White House adviser John Podesta, who has directed the administration’s communications effort on climate change in recent months, added via Twitter that the chamber appeared to be using the same tactics it has in the past.

“I’m old enough to know what a broken record actually sounds like,” he tweeted.

Environmentalists, too, piled on the study in statements and blog posts.

Elgie Holstein, who works on the issue for the Environmental Defense Fund, said the chamber was trying to protect fossil fuels industries by painting “a doomsday scenario.”

“These claims are part of a well-orchestrated attempt to maintain the status quo of unlimited carbon pollution from power plants,” he said in a statement. “The status quo is unacceptable. We need the carbon pollution standards.”

But fossil fuels advocates on Capitol Hill and elsewhere came to the chamber’s defense, arguing that the administration was hiding the true cost of its regulatory agenda by seeking to discredit the chamber.

Rep. Ed Whitfield (D-Ky.), who heads an important Energy and Commerce Subcommittee, said today that the chamber’s study sheds light on the true cost of EPA’s coming regulations. And he expressed doubt that the “steep price tag” of the rules would be offset by real environmental benefits.

“I am deeply concerned the upcoming regulations could have devastating effects on Americans’ ability to secure affordable electricity and the Chamber’s report confirmed what’s to come if these regulations are finalized,” said Whitfield in a statement. The new power plant rule, he said, would effectively bankrupt the economy.

House Speaker John Boehner (R-Ohio) at a news conference this morning also warned that the EPA rule would kill jobs and harm the economy (see related story).

And the American Coalition for Clean Coal Electricity blasted EPA for its “blind disregard for reality” in questioning the chamber report, which it called “compelling and urgent.”

“While EPA claims to rely on science as justification for its radical climate change agenda, the agency, quite to the contrary, blatantly ignores the facts and unabashedly lies to the American people — time and time again,” said Laura Sheehan, senior vice president for communications at ACCCE. The chamber’s report, she said, “mirrors what industry has been saying all along.”

“Shuttered businesses, fractured family budgets, widespread job losses and dire threats to electric reliability are undeniable consequences of EPA’s rulemaking, and we await the day when EPA will finally get its story straight and come clean about the reality of its ideological crusade,” Sheehan said.

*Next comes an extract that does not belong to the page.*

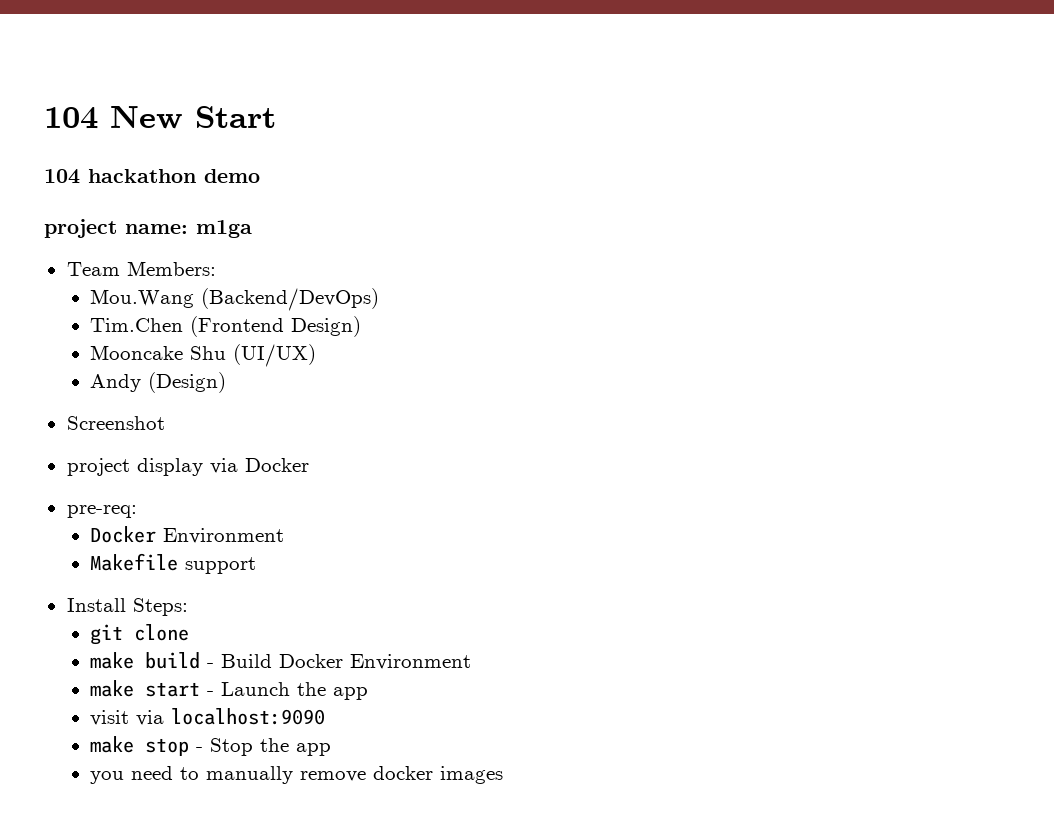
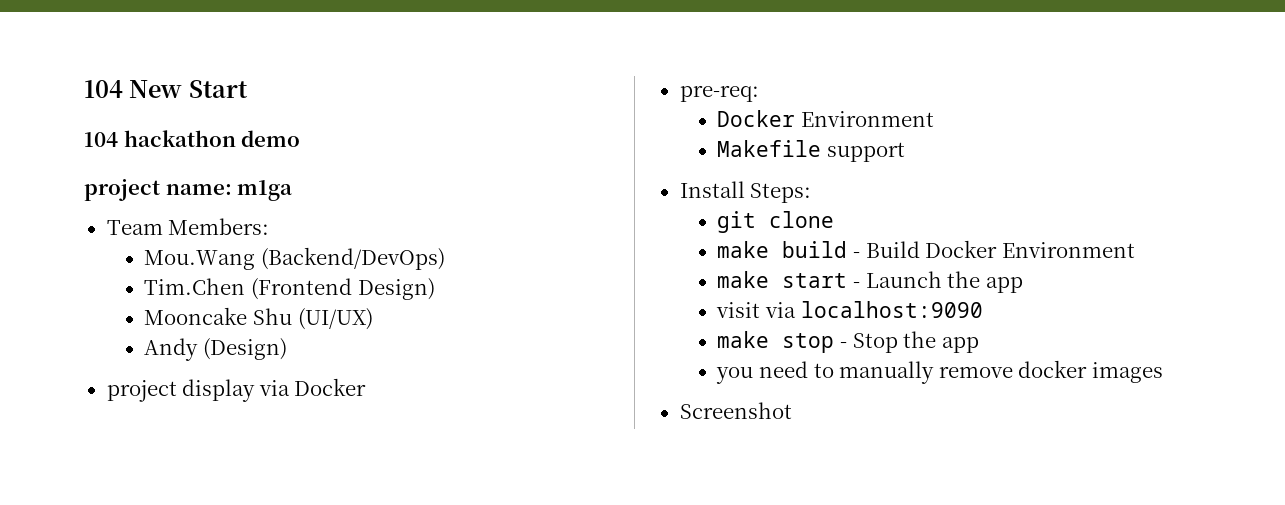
[66,416,165,430] // Screenshot -> (287, 349) none
(504, 775) none -> [679,402,792,419] // Screenshot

The crossfire gives a preview of what can be expected the rest of this week and well after Obama rolls out the proposal Monday. Environmentalists are preparing a push in support of the rule, which has already begun with numerous press events and reports touting the potential benefits of curbing carbon emissions. And the chamber’s report highlights some of the arguments fossil fuel groups will make and have made in campaigns like the National Mining Association’s recent ads panning carbon regulations.

The Natural Resources Defense Council and allies are planning a “climate summer,” to include more than 300 events in 36 states aimed at boosting support for the rule. The proposal, which is the cornerstone of Obama’s Climate Action Plan, will curb emissions from a sector responsible for 40 percent of U.S. CO2 output and is the environmental community’s top priority for the remainder of Obama’s second term.